Zimmer 04

Hier sitze ich nun. In diesem schäbigen Hotelzimmer. Der Wein schmeckt schal und Tiemo Hauer läuft in Endlosschleife. Während ich mir noch einen Schluck gönne, tanze ich durch den Raum. Jedes einzelne Wort trifft genau in mein Herz. Es gibt dem was ich fühle einen Namen. Sehnsucht.

Die Zeiger stehen auf Zwölf. Ein neuer Tag beginnt. Einer neuer Tag, meines neuen Lebens.

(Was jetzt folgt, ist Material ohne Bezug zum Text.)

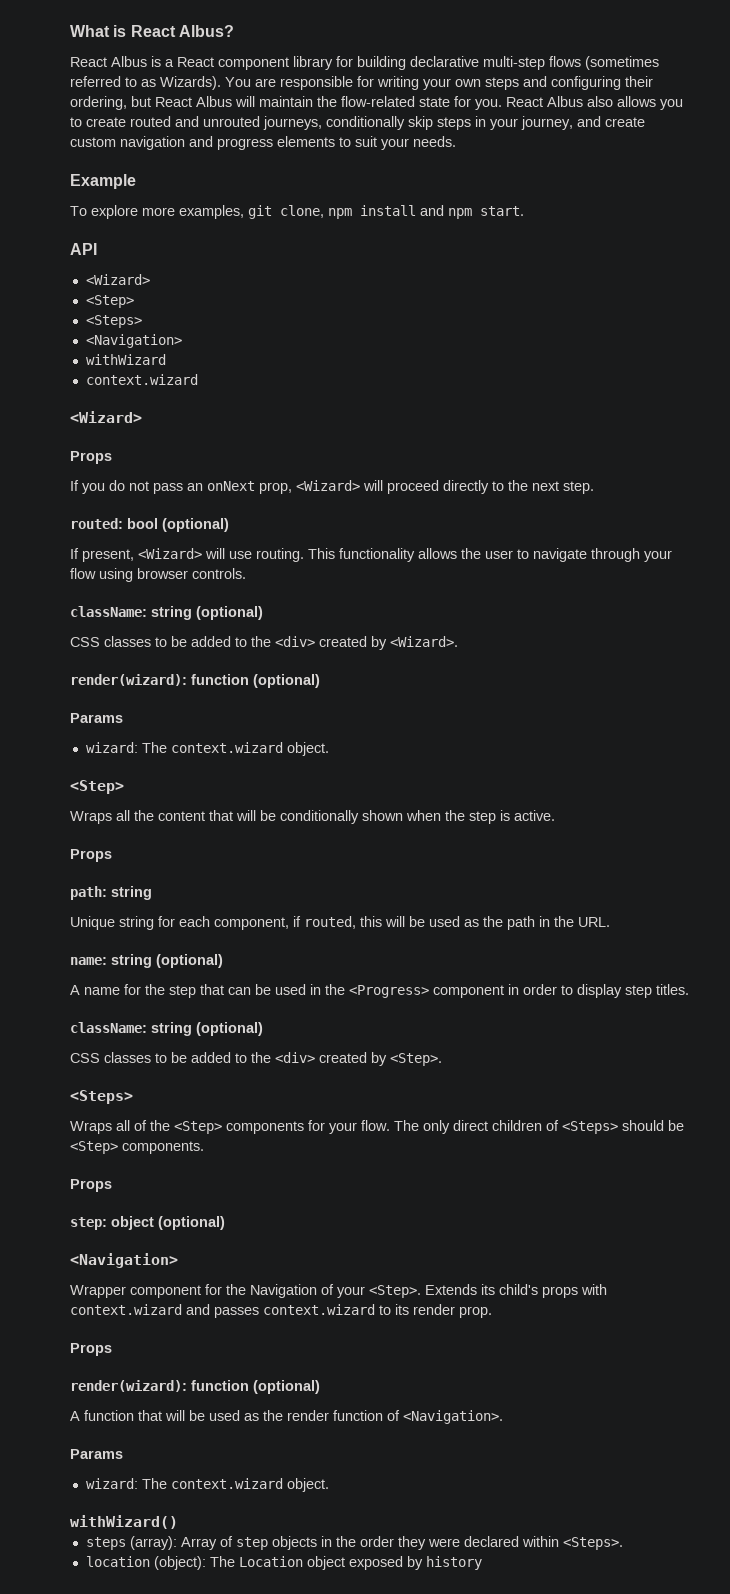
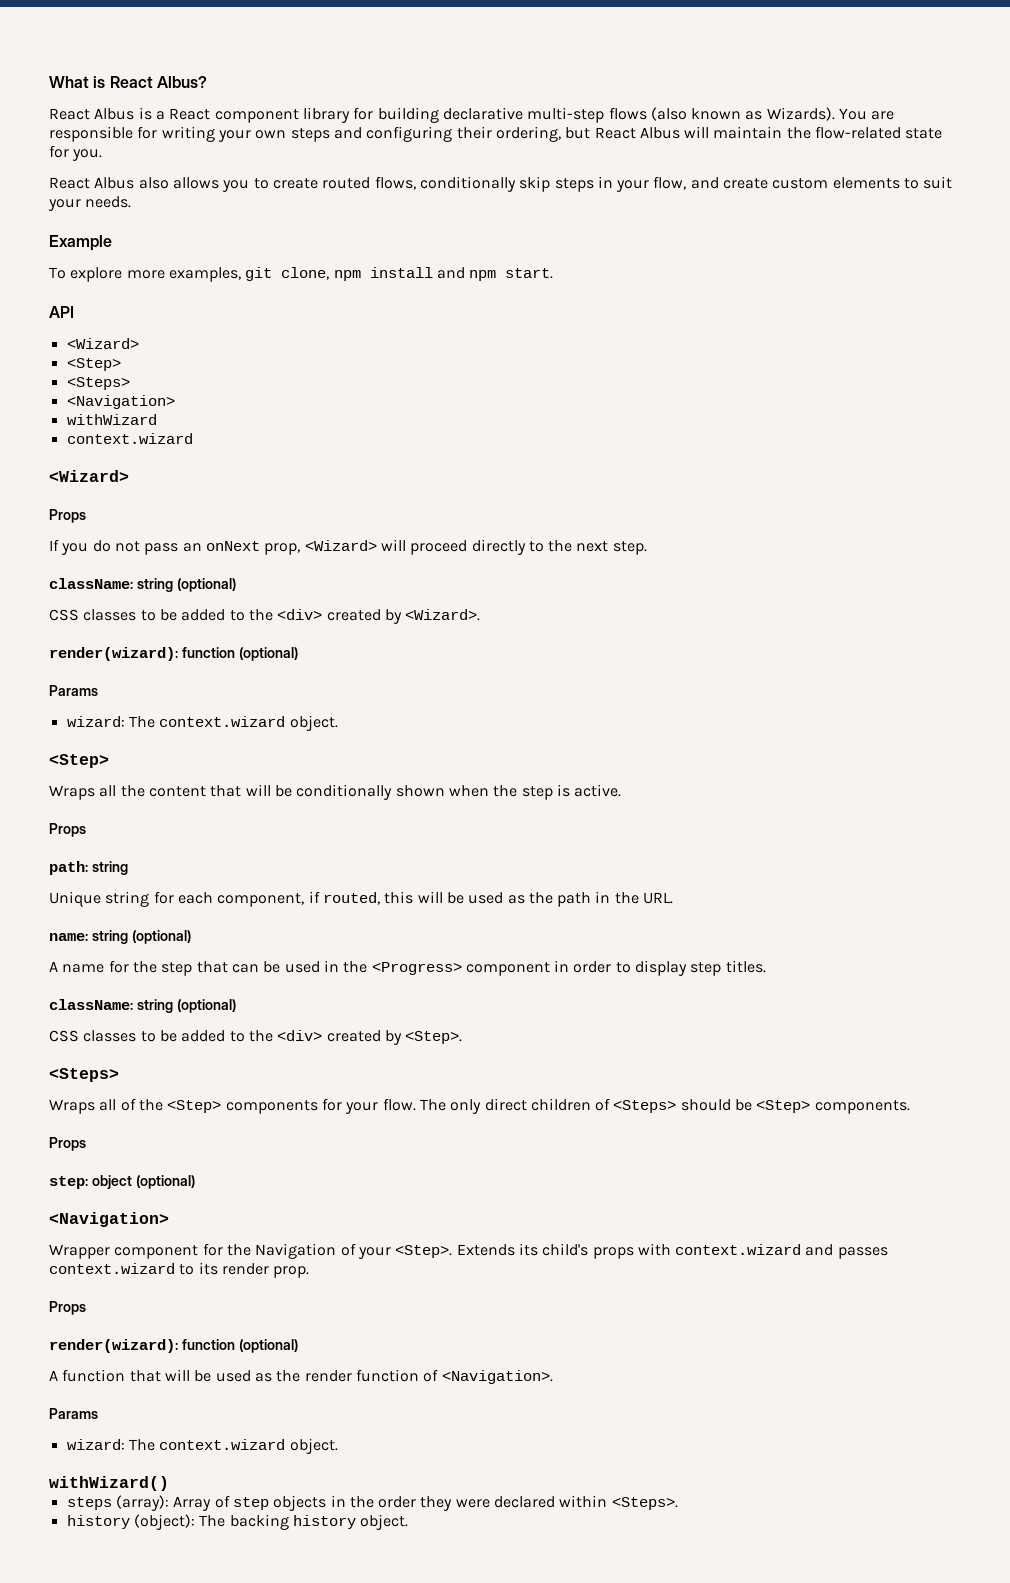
[585,56,659,70] [70,76,137,87] (sometimes referred to -> [650,107,742,121] (also known
(502, 104) none -> (103, 155) //
[175,116,322,130] and unrouted journeys, -> [374,176,416,190] flows,
[521,116,573,130] journey, -> [653,176,687,190] flow,
[120,136,273,150] navigation and progress -> (829, 183) none
[70,518,229,532] [70,548,672,562] [70,568,246,582] // routed: bool (optional) // If present, <Wizard> will use routing. This functionality allows the user to navigate through your flow using browser controls. -> (647, 548) none
[85,1556,150,1567] location -> [66,1515,130,1529] history
[238,1556,482,1570] Location object exposed by history -> [229,1514,409,1530] backing history object.

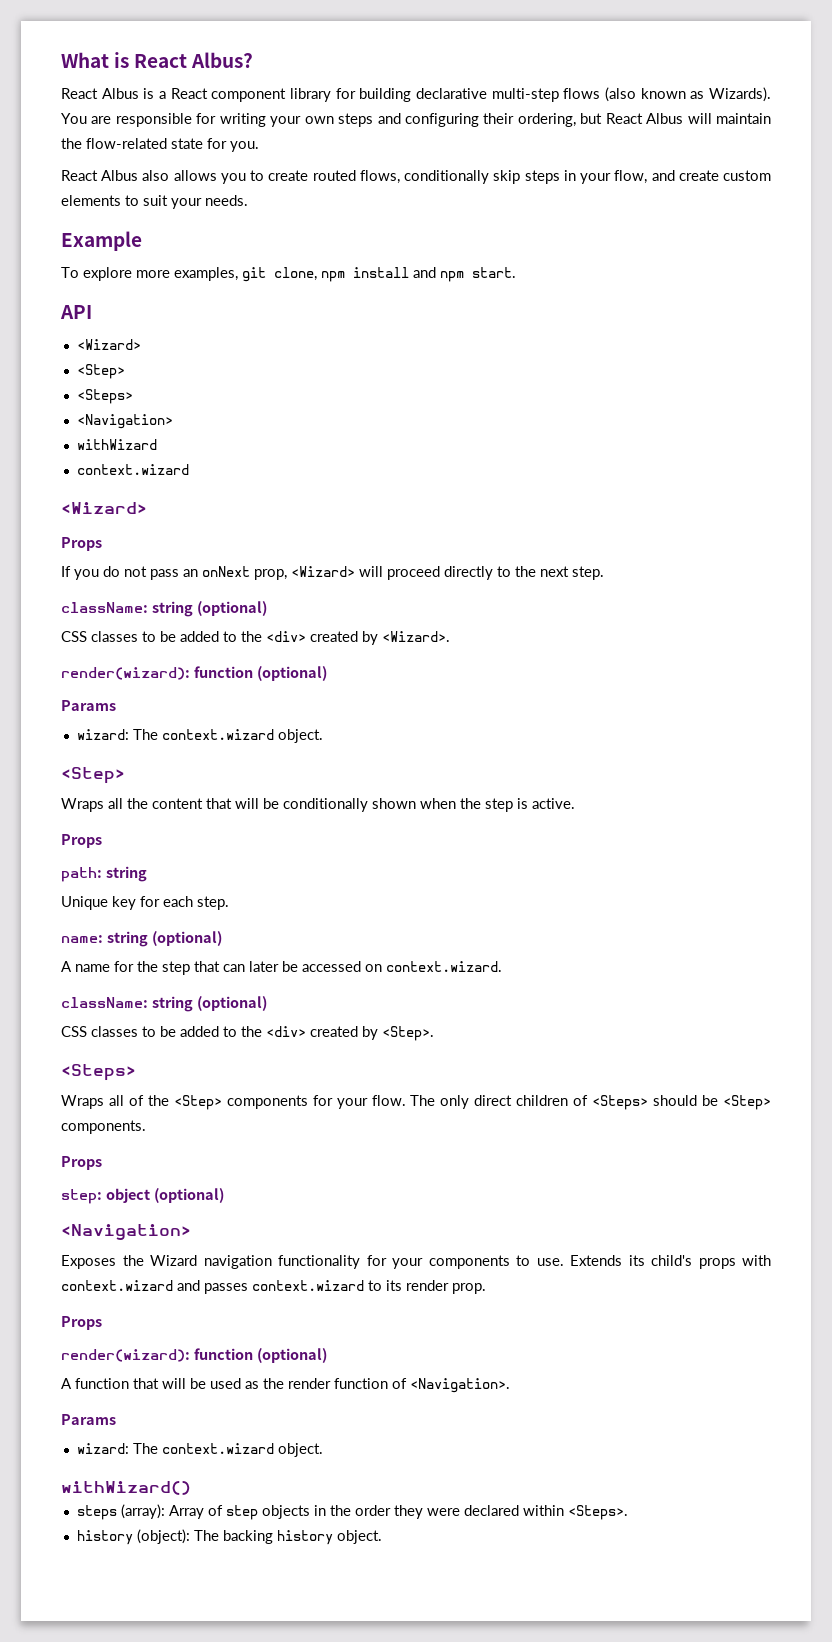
[105,891,150,907] string -> [112,896,136,910] key
[217,891,674,907] component, if routed, this will be used as the path in the URL. -> [197,896,229,910] step.
[263,960,766,976] be used in the <Progress> component in order to display step titles. -> [249,961,502,972] later be accessed on context.wizard.
[49,1243,453,1259] Wrapper component for the Navigation of your <Step>. -> [61,1255,564,1269] Exposes the Wizard navigation functionality for your components to use.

Vielleicht ist es jugendlicher Leichtsinn. Doch ich folge dem Bass des Lebens. Raus. Raus auf’s Dach. Stolpernd gehe ich auf das Geländer zu, während ich kindlich das Laub vor mich herschiebe. Der Nachthimmel ist klar und bringt die typische Kälte mit sich. Ich schlüpfe durch ein Loch im Gatter. Die schwindelerregende Höhe verstärkt meine Kopfschmerzen für einen kurzen Moment. Der Blick zu den Sternen beruhigt mich und plötzlich steht alles still. Lediglich der Herbstwind schickt meinen Rock an, sich wippend um meine Beine zu schmiegen. Und ich habe nur noch einen Wunsch.

Vergessen.

Mit einem Lied auf den Lippen breite ich die Arme aus – engelsgleich. Ein zufriedenes Lächeln. Ein siegreicher Gedanke. Es wird so sein, als hätte es mich nie gegeben.